Re: [HACKERS] WAL logging problem in 9.4.3?

Kyotaro Horiguchi Tue, 03 Dec 2019 03:52:14 -0800

Hello.

At Thu, 28 Nov 2019 17:23:19 -0500, Noah Misch <n...@leadboat.com> wrote in 
> On Thu, Nov 28, 2019 at 09:35:08PM +0900, Kyotaro Horiguchi wrote:
> > I measured the performance with the latest patch set.
> > 
> > > 1. Determine $DDL_COUNT, a number of DDL transactions that take about one
> > >    minute when done via syncs.
> > > 2. Start "pgbench -rP1 --progress-timestamp -T180 -c10 -j10".
> > > 3. Wait 10s.
> > > 4. Start one DDL backend that runs $DDL_COUNT transactions.
> > > 5. Save DDL start timestamp, DDL end timestamp, and pgbench output.
> 
> If you have the raw data requested in (5), please share them here so folks
> have the option to reproduce your graphs and calculations.


Sorry, I forgot to attach the scripts. The raw data was vanished into
unstable connection and the steps was quite crude. I prioritized on
showing some numbers at the time. I revised the scripts into more
automated way and will take numbers again.

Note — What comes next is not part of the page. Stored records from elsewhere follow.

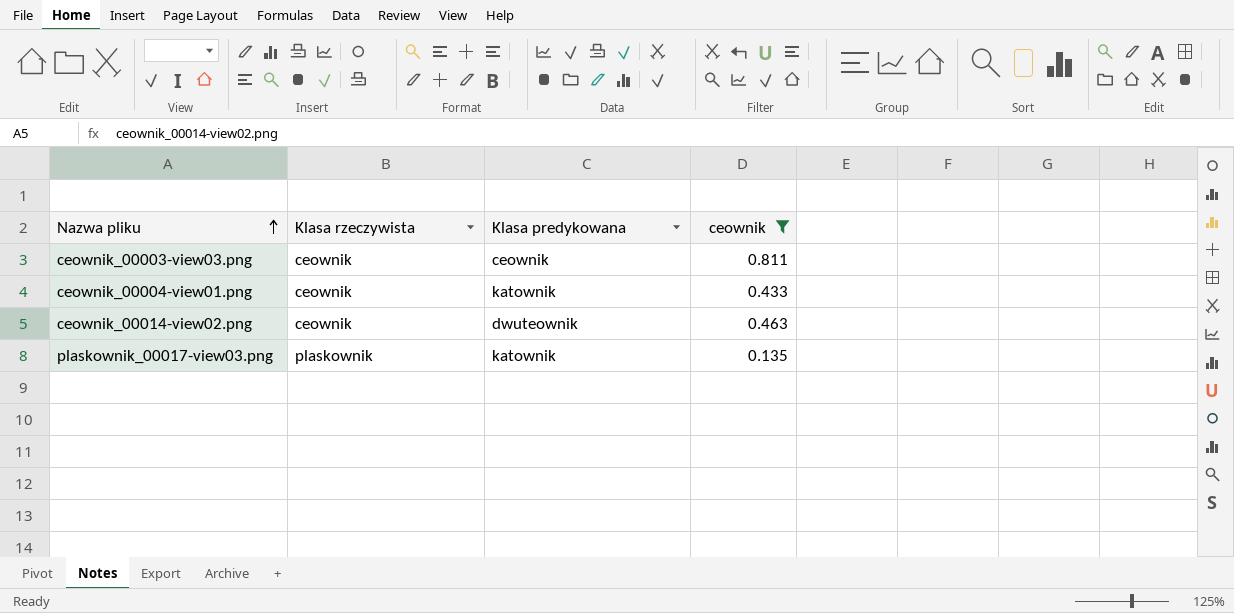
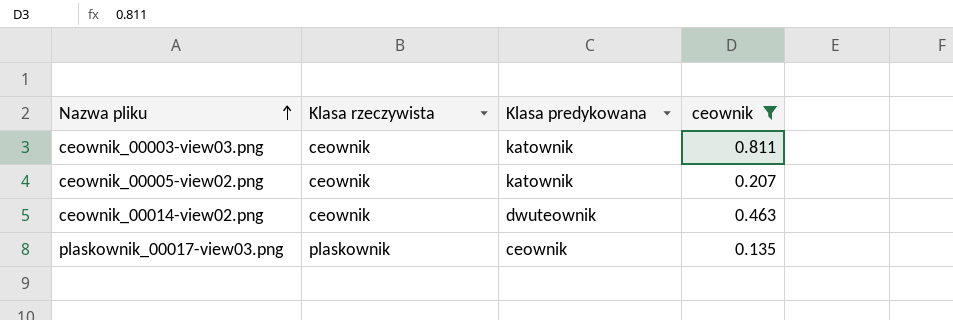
row ceownik_00004-view01.png: ceownik | katownik | 0.433 -> none
ceownik_00003-view03.png | Klasa predykowana: ceownik -> katownik
row ceownik_00005-view02.png: none -> ceownik | katownik | 0.207
plaskownik_00017-view03.png | Klasa predykowana: katownik -> ceownik

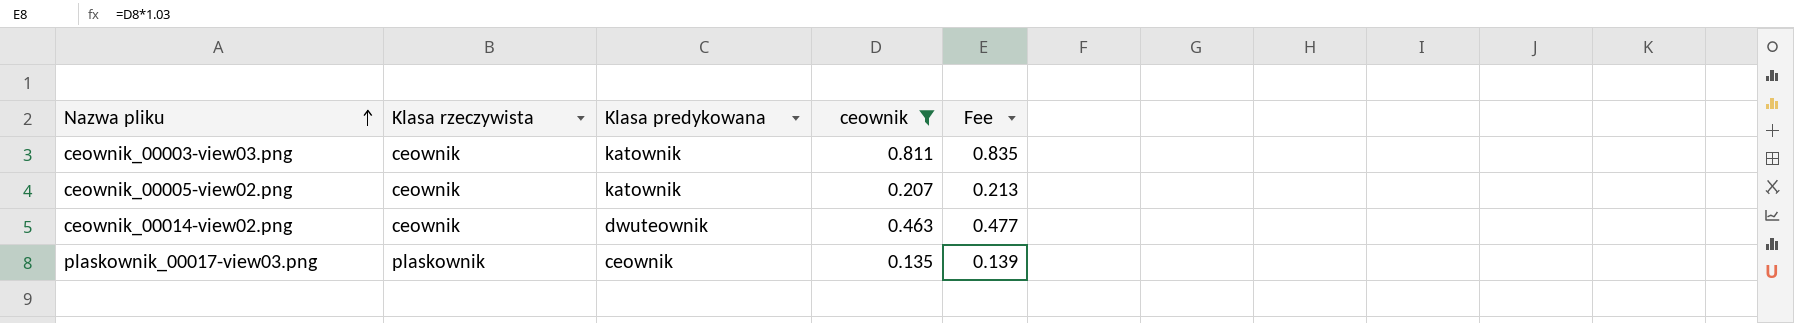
column Fee | formula: none -> [ceownik] * 1.03

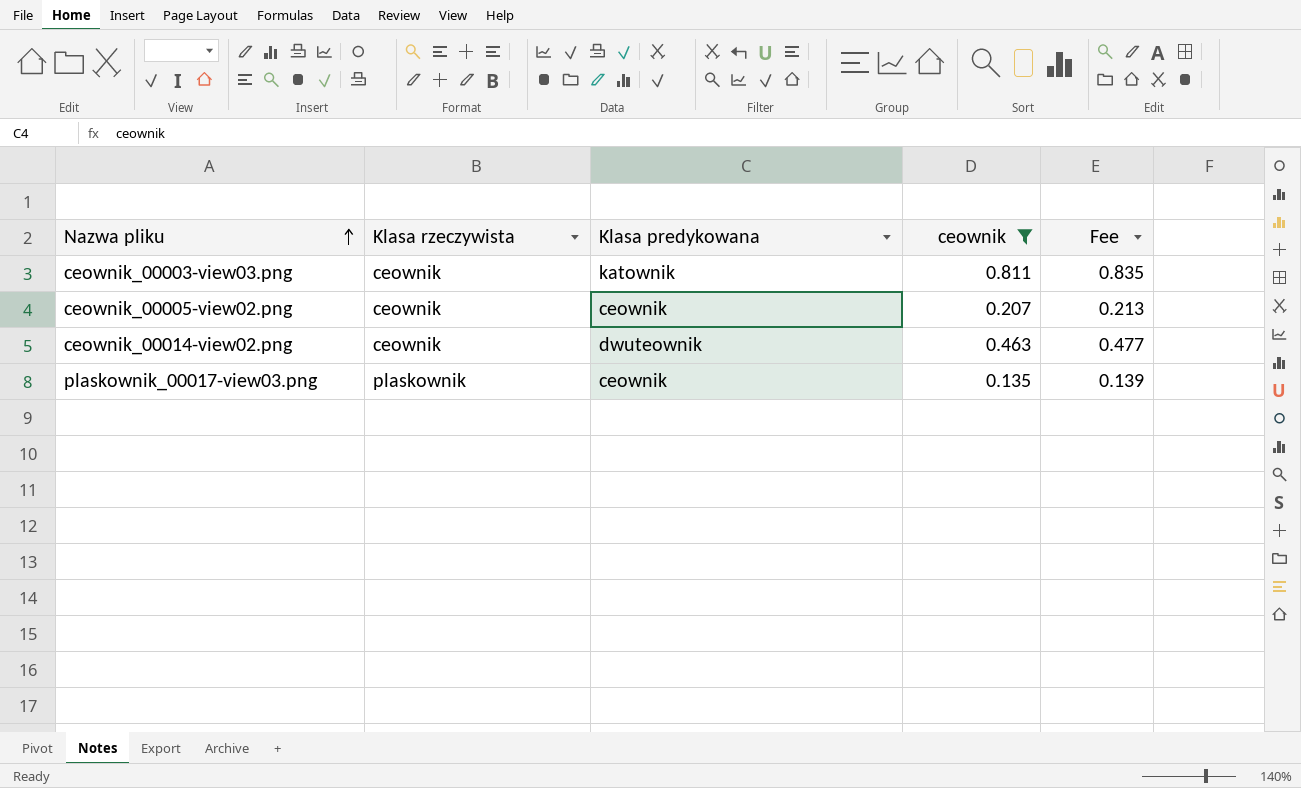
ceownik_00005-view02.png | Klasa predykowana: katownik -> ceownik

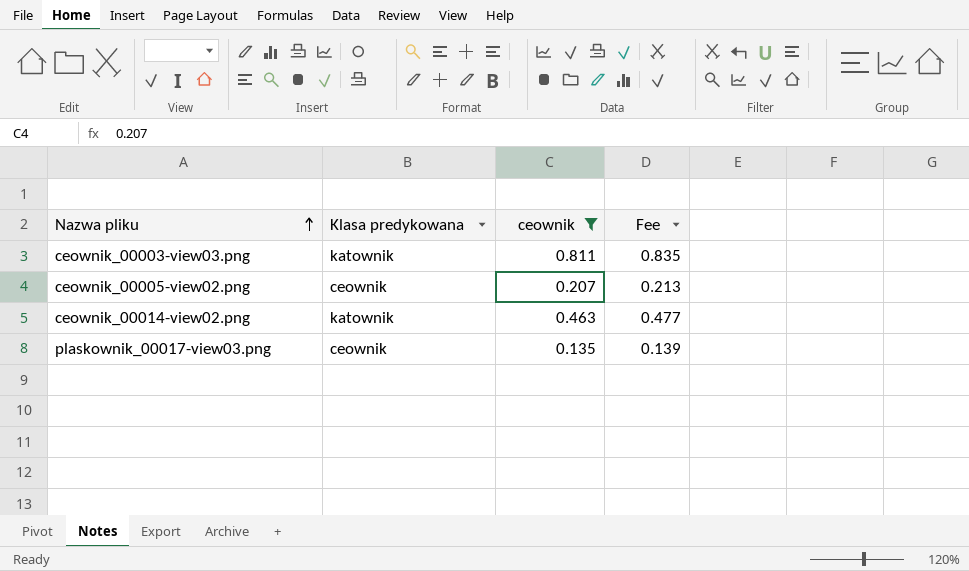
column Klasa rzeczywista | position: 2 -> none
ceownik_00014-view02.png | Klasa predykowana: dwuteownik -> katownik

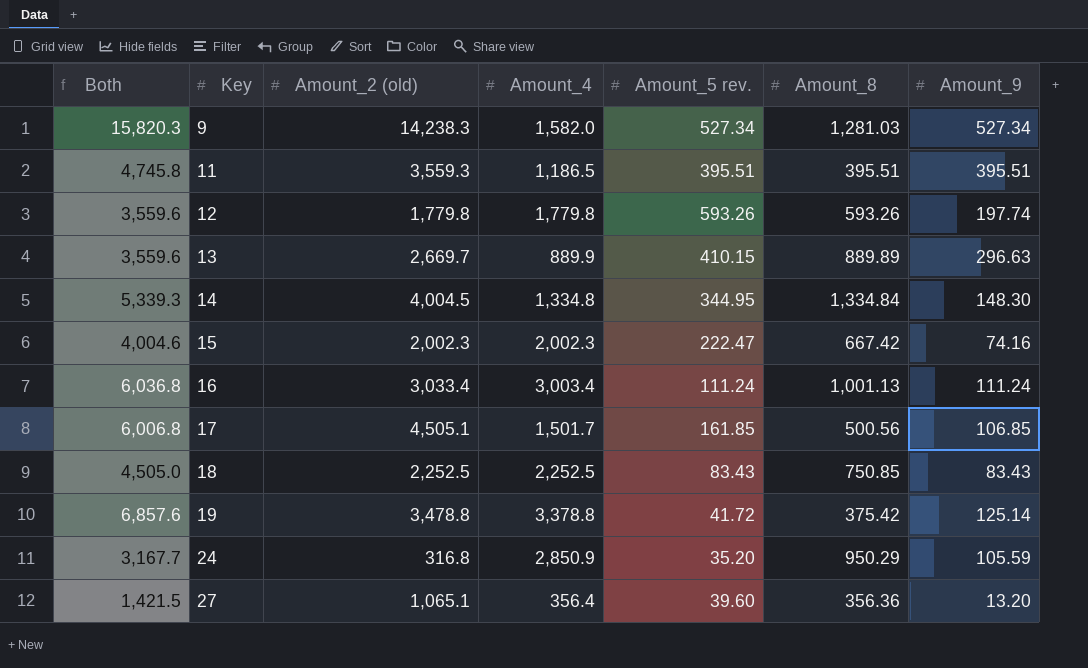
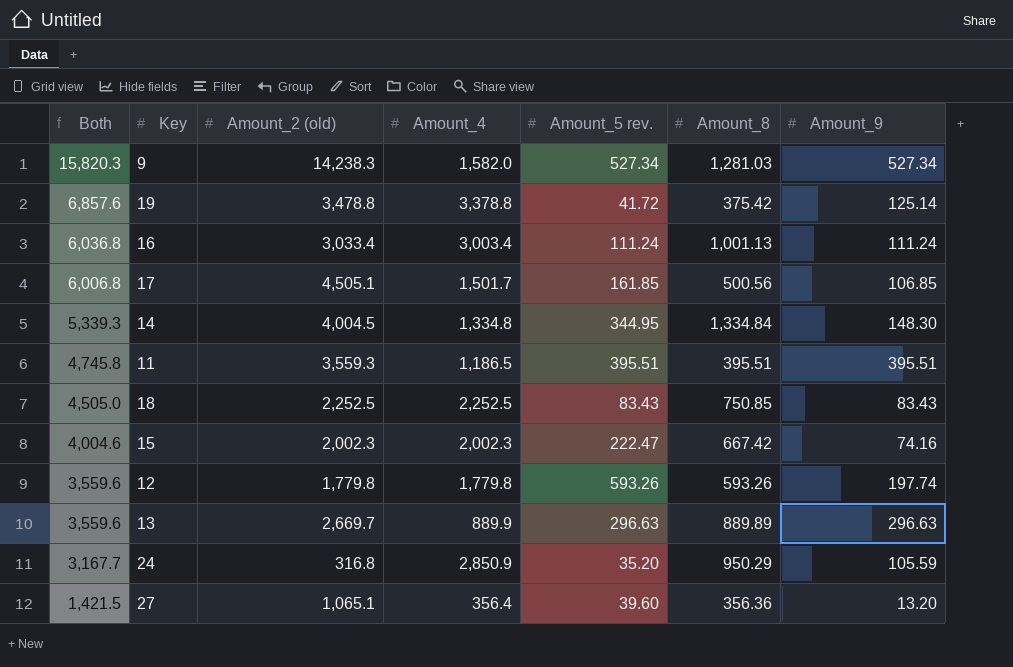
row order: Key ascending -> Both descending
13 | Amount_5 rev.: 410.15 -> 296.63

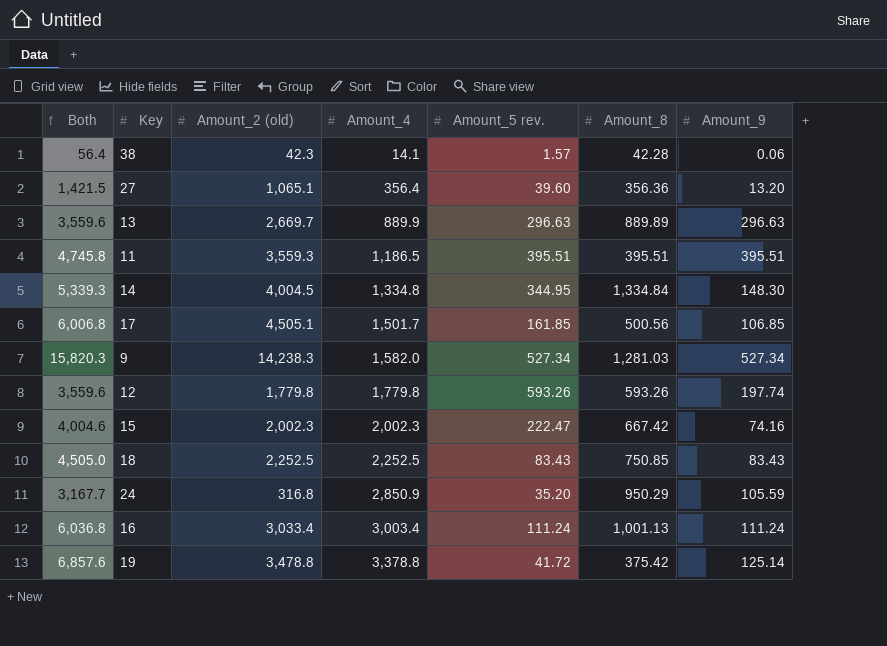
row order: Both descending -> Amount_4 ascending
row 38: none -> 56.4 | 42.3 | 14.1 | 1.57 | 42.28 | 0.06

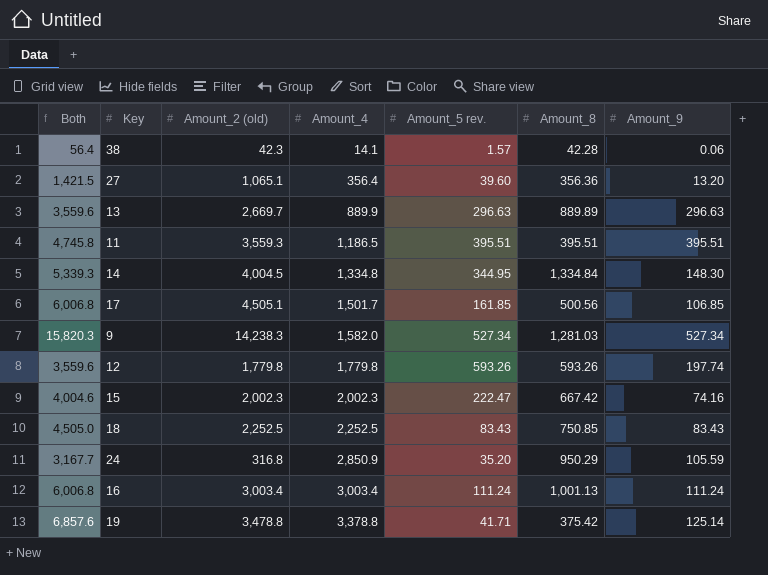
16 | Both: 6,036.8 -> 6,006.8
16 | Amount_2 (old): 3,033.4 -> 3,003.4
19 | Amount_5 rev.: 41.72 -> 41.71

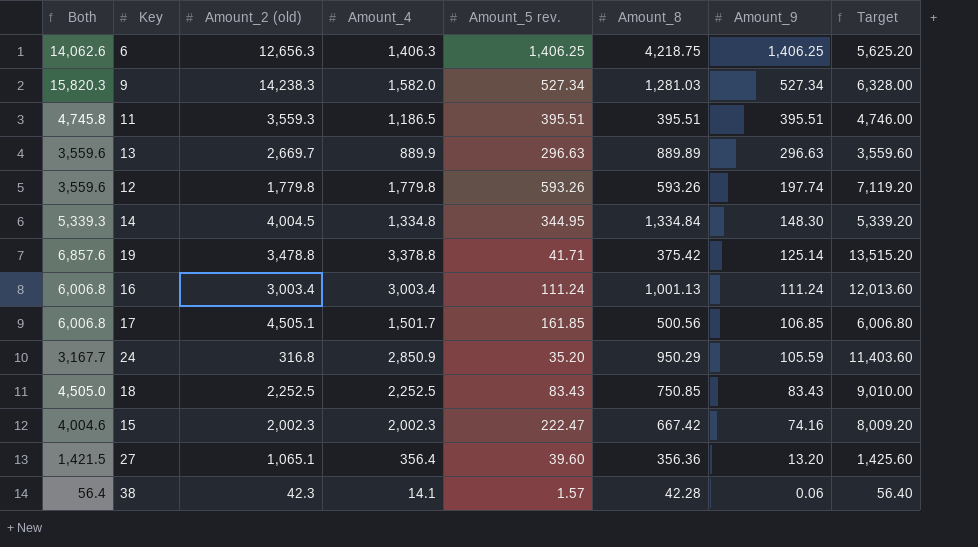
row order: Amount_4 ascending -> Amount_9 descending
column Target | formula: none -> [Amount_4] * 4
row 6: none -> 14,062.6 | 12,656.3 | 1,406.3 | 1,406.25 | 4,218.75 | 1,406.25 | 5,625.20

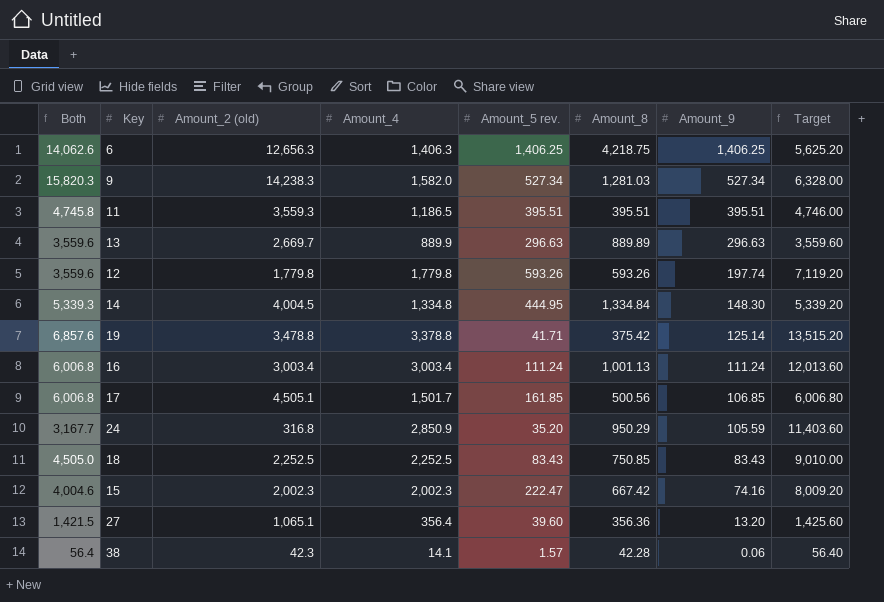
14 | Amount_5 rev.: 344.95 -> 444.95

> > > 2. Start server with wal_level = replica (all other variables are not
> > > changed) then run the attached ./bench.sh
> > 
> > The bench.sh attachment was missing; please attach it.  Please give the 
> > output
> > of this command:
> > 
> >   select name, setting from pg_settings where setting <> boot_val;

(I intentionally show all the results..)
=# select name, setting from pg_settings where setting<> boot_val;
            name            |      setting       
----------------------------+--------------------
 application_name           | psql
 archive_command            | (disabled)
 client_encoding            | UTF8
 data_directory_mode        | 0700
 default_text_search_config | pg_catalog.english
 lc_collate                 | en_US.UTF-8
 lc_ctype                   | en_US.UTF-8
 lc_messages                | en_US.UTF-8
 lc_monetary                | en_US.UTF-8
 lc_numeric                 | en_US.UTF-8
 lc_time                    | en_US.UTF-8
 log_checkpoints            | on
 log_file_mode              | 0600
 log_timezone               | Asia/Tokyo
 max_stack_depth            | 2048
 max_wal_senders            | 0
 max_wal_size               | 10240
 server_encoding            | UTF8
 shared_buffers             | 16384
 TimeZone                   | Asia/Tokyo
 unix_socket_permissions    | 0777
 wal_buffers                | 512
 wal_level                  | minimal
(23 rows)

The result for "replica" setting in the benchmark script are used as
base numbers (or the denominator of the percentages).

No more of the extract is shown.